Светлана: И сейчас так звучит.
Варецкая-Чивилихина: Да, и сейчас, но все равно я вам хочу сказать, что это своя жизнь, это иногда радостная жизнь, это иногда жизнь, которая кипит, и старики как малые дети – они и радуются, и плачут, и приходят со своим горем, и выступают в самодеятельности, и выезжают на шахматные турниры, и влюбляются. И, самое интересное, была знаменитая история – когда в стенах моего пансионата 91-летнйи участник Великой отечественной войны женился на 63-летней женщине.
Светлана: Молоденькую нашел.
Варецкая-Чивилихина: Молодую, да.
Кобаладзе: Все мужики одинаковые.
Варецкая-Чивилихина: Мы им предоставили отдельную комнату, они потом переехали в пансионат участников ВОВ, и, вы знаете, я слежу за их судьбой, она меня радует, потому что люди, две половинки, нашли друг друга
Светлана: Это, наверное, счастливая старость.
Варецкая-Чивилихина: Наверное, а почему же нет?
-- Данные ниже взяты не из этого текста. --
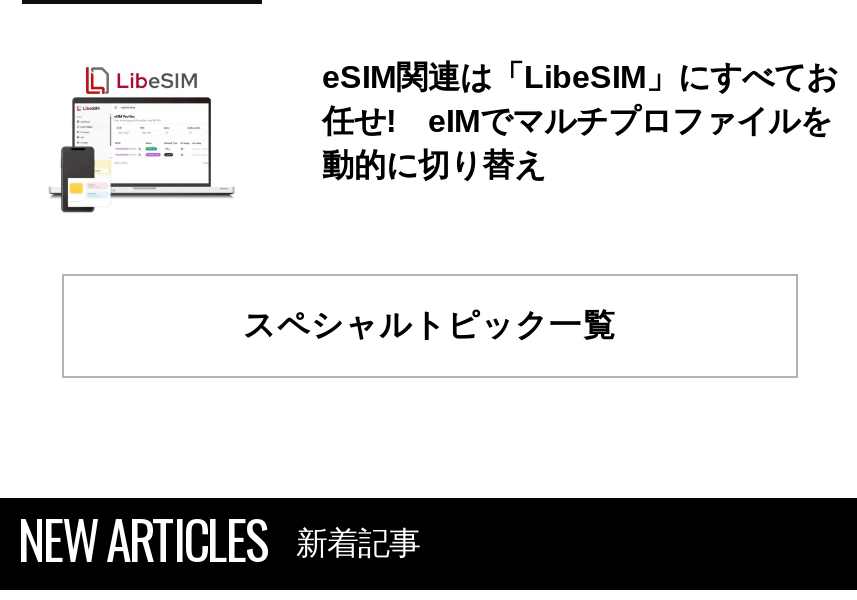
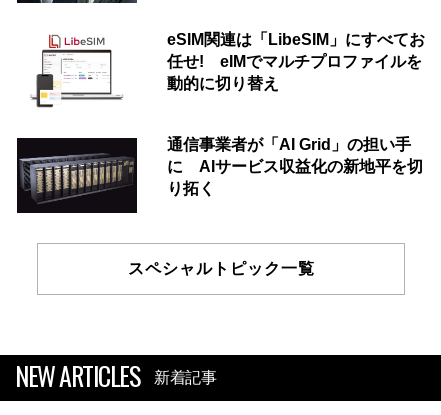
+ [image]
+ 通信事業者が「AI Grid」の担い手
+ に AIサービス収益化の新地平を切
+ り拓く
Светлана: Есть новый смысл.
Варецкая-Чивилихина: Конечно, есть новый смысл. У меня дети-инвалиды, которые поженились и которые находятся у меня на проживании, тоже интересная судьба – дети, брошенные своими родителями, дети, которые не нужны, выросли вместе, ДЦПшники, поженились, мы им купили кольца, белое свадебное платье, машина – ну как у всех.
Светлана: Это отдельный разговор, я как раз вдруг сейчас подумала, что у нас же дети-инвалиды, которые не могут в семьях хотя бы какой-то родни после детского дома находится, вот эти инвалиды тоже попадают в дома престарелых. Ужас в том, что путь детей-инвалидов после 17 лет – сразу в дом престарелых, вот это, конечно, пережить, по-моему, очень трудно. Скажите, пожалуйста Наташ, а у вас какой-то привилегированный, хороший, обустроенный дом?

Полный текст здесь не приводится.